Exercise directions: Among the records that follow, set down only the lines from the one containing "[599,173,642,186] [460,193,642,205] BigInt" to the one containing "[66,449,239,461] // ☐", both included, exactly.

Input:
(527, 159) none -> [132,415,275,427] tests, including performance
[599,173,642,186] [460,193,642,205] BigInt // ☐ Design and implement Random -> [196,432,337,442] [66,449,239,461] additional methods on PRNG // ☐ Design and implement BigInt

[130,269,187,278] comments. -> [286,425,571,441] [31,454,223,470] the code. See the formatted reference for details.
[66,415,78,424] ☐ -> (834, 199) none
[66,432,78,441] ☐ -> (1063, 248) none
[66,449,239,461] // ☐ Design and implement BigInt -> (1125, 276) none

--

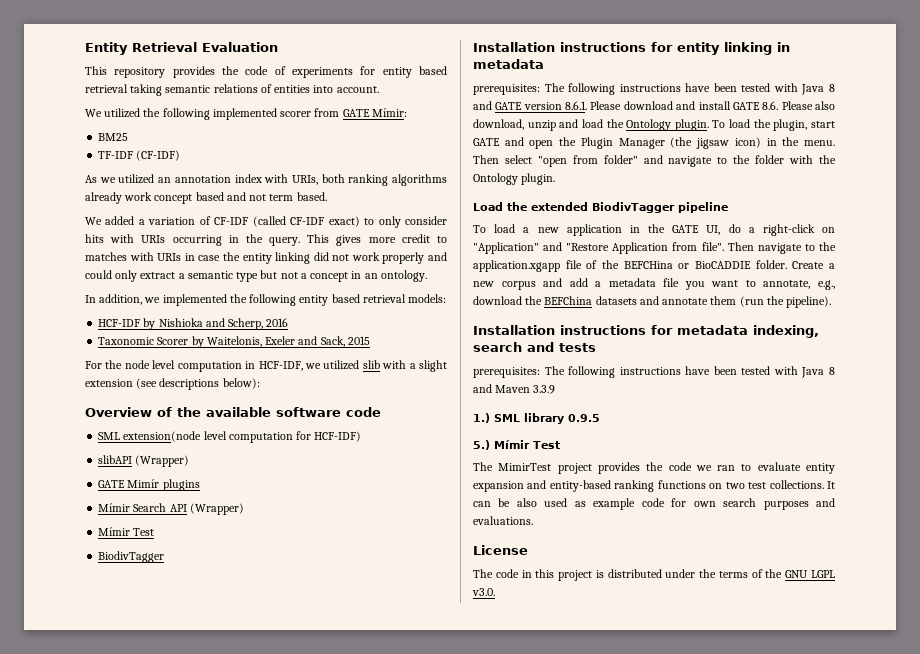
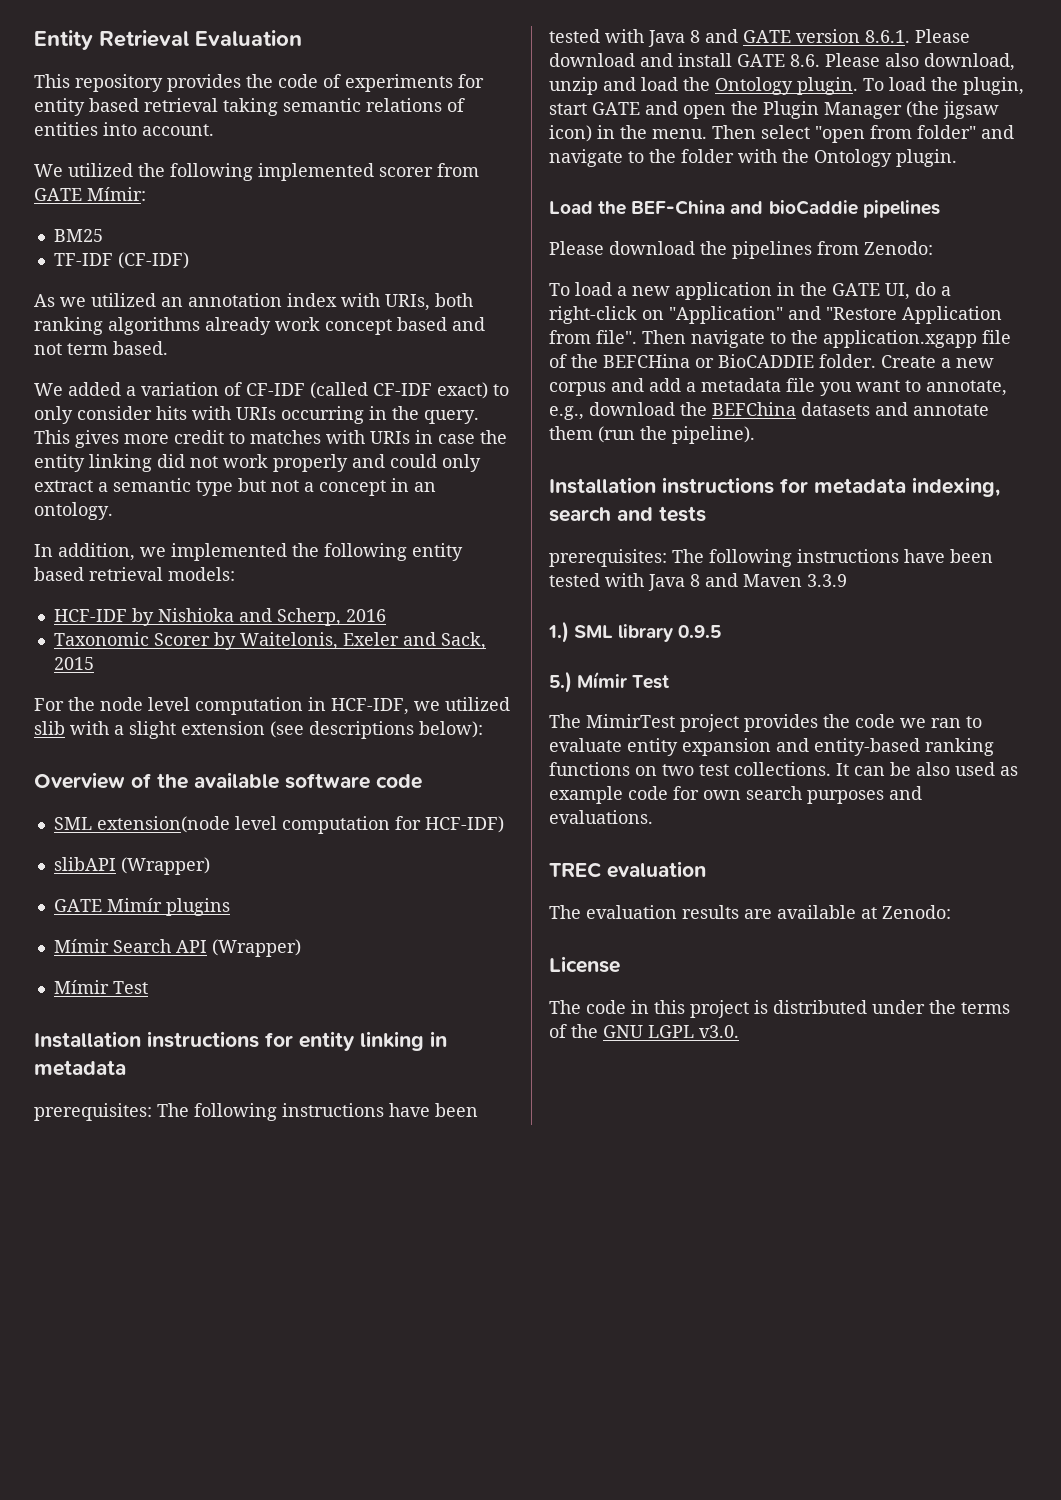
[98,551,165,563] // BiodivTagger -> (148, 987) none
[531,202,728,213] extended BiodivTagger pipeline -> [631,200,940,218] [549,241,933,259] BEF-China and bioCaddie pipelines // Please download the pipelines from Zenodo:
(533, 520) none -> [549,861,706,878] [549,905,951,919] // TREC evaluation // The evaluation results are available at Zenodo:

==

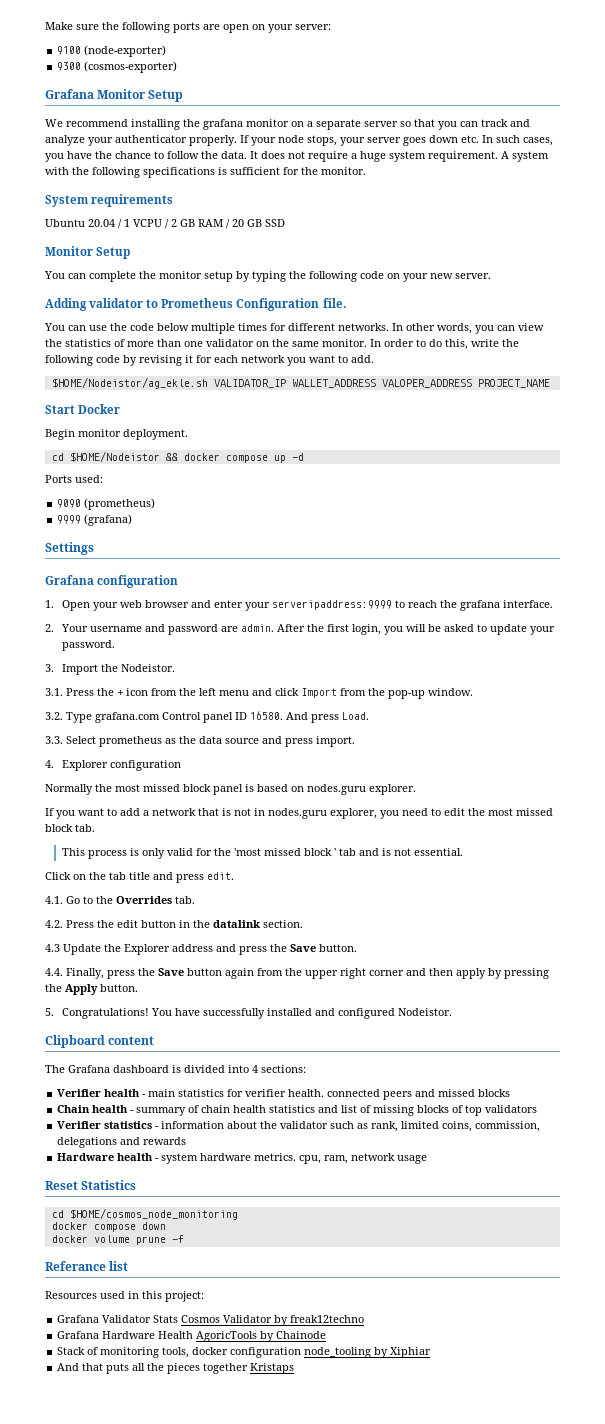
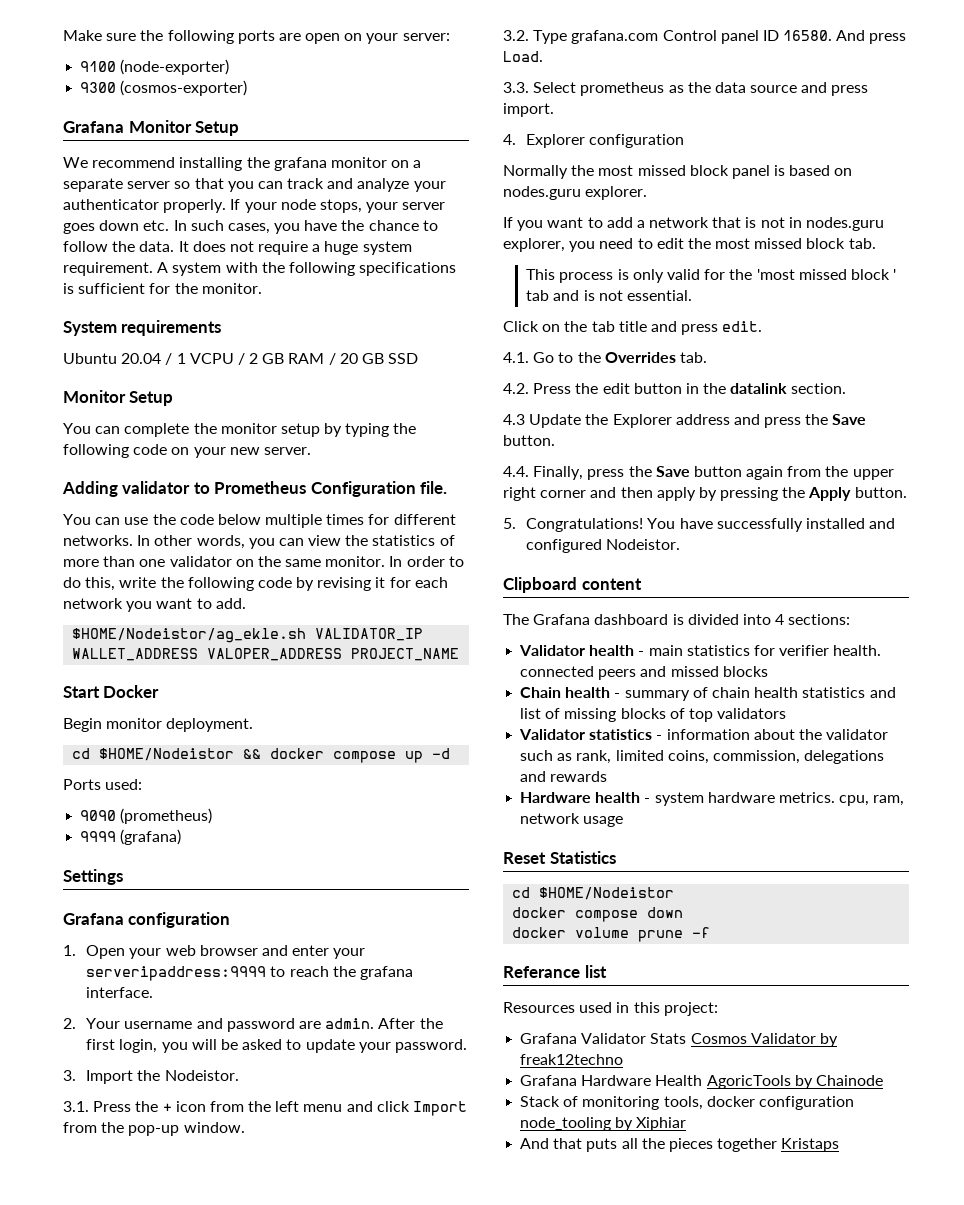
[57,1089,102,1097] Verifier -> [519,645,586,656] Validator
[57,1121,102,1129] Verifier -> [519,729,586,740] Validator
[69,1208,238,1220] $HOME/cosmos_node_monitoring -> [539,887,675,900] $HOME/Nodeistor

Expected answer:
[599,173,642,186] [460,193,642,205] BigInt // ☐ Design and implement Random -> [196,432,337,442] [66,449,239,461] additional methods on PRNG // ☐ Design and implement BigInt

[130,269,187,278] comments. -> [286,425,571,441] [31,454,223,470] the code. See the formatted reference for details.
[66,415,78,424] ☐ -> (834, 199) none
[66,432,78,441] ☐ -> (1063, 248) none
[66,449,239,461] // ☐ Design and implement BigInt -> (1125, 276) none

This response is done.